= Edward H. Knight =

Edward Henry Knight (1 June 1824, London - 22 January 1883, Bellefontaine, Ohio) was a United States mechanical expert.

==Biography==
He was educated at the Friends' school in England. He studied surgery, engraving, mechanics, and civil engineering, and emigrated to the United States in 1845. He settled in Cincinnati, where he became a patent lawyer for several years, and then worked at agricultural pursuits.

In 1863, he accepted a position in the United States Patent Office in Washington, D.C., to work on the preparation of the annual reports. He also acting as surgeon under the United States Christian Commission. The meagre reports that were then issued at governmental expense for gratuitous distribution by the Patent Office were replaced by him in 1871 by the Official Gazette of the United States Patent-Office, which was issued as a profitable weekly publication. He also organized the classification of inventions.

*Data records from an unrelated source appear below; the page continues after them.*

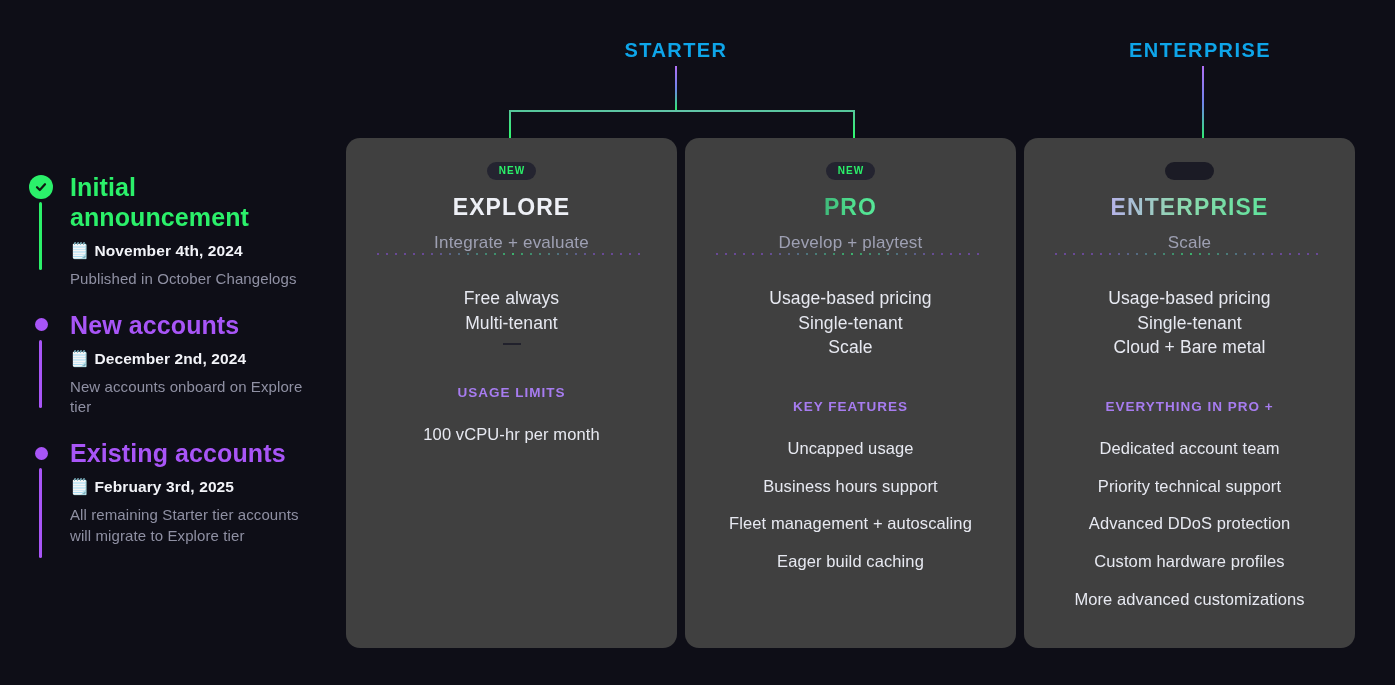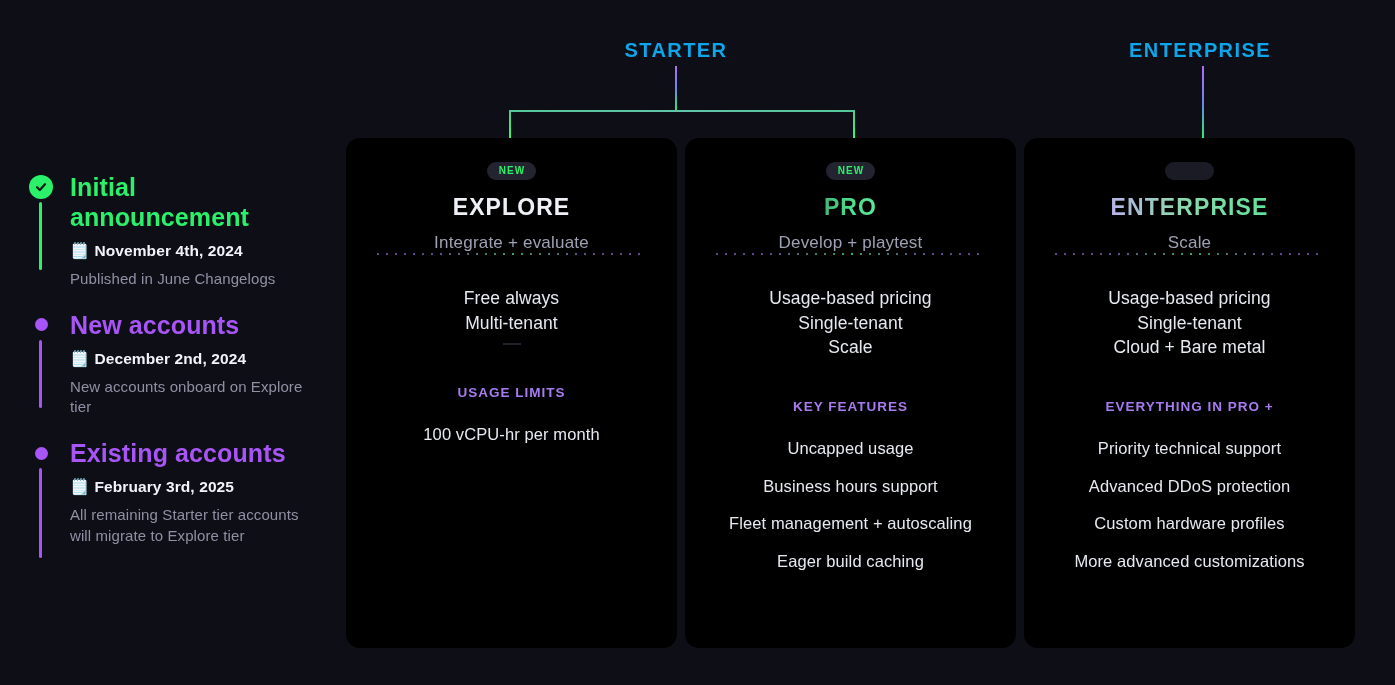"NEW" .card { background: #000000 -> #404040 }
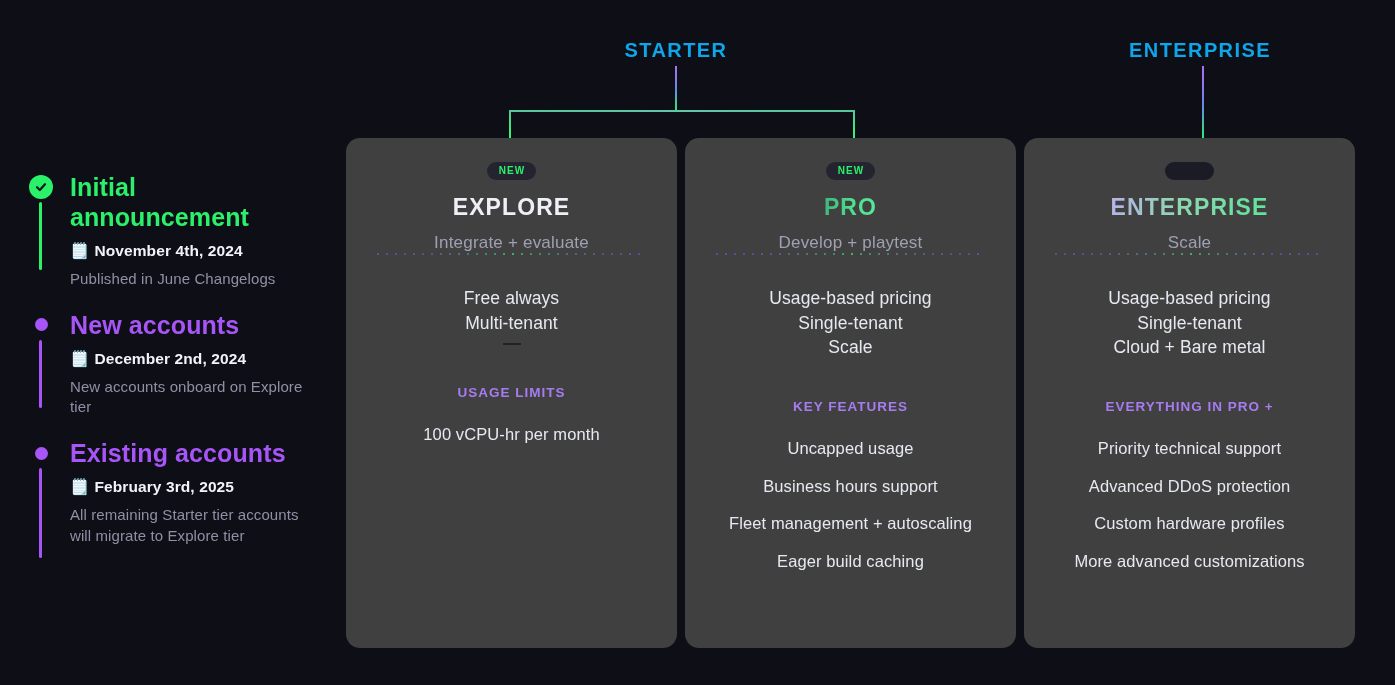"Published in June Changelogs" div.tl-desc { text: June -> October }
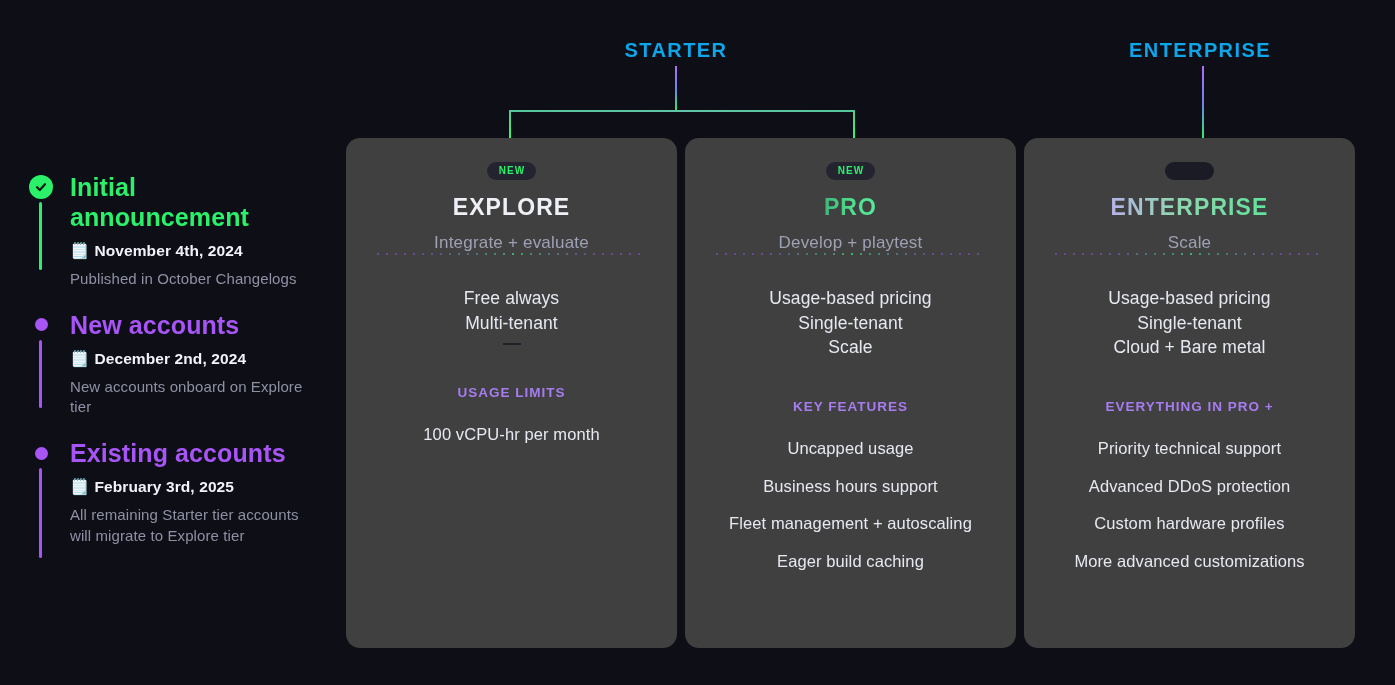"Dedicated account team" div.feat { html: none -> <div>Dedicated account team</div> }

He was a member of the international juries at the World's Fairs in Philadelphia and Atlanta, was United States commissioner to the World's Fair in Paris in 1878, and was made a chevalier of the Legion of Honor by the French government in recognition for his services at the last-named fair. He edited the Reports of the Paris Exposition, to which he contributed chapters on “Agricultural Implements” and “Clocks and Watches.” Besides many official reports, he wrote the American Mechanical Dictionary (3 vol., 1876), the New Mechanical Dictionary (Boston, 1884), and “A Study of the Savage Weapons at the Centennial Exhibition” (in the Smithsonian Institution's Annual Report for 1879, p. 213, Washington, 1880). He compiled A Library of Poetry and Song (New York, 1870; revised ed., 1876).

He received the degree of LL.D. in 1876 from Iowa Wesleyan College. His brain was found to weigh 64 ounces, being the second largest on record, that of Cuvier weighing 64½ ounces.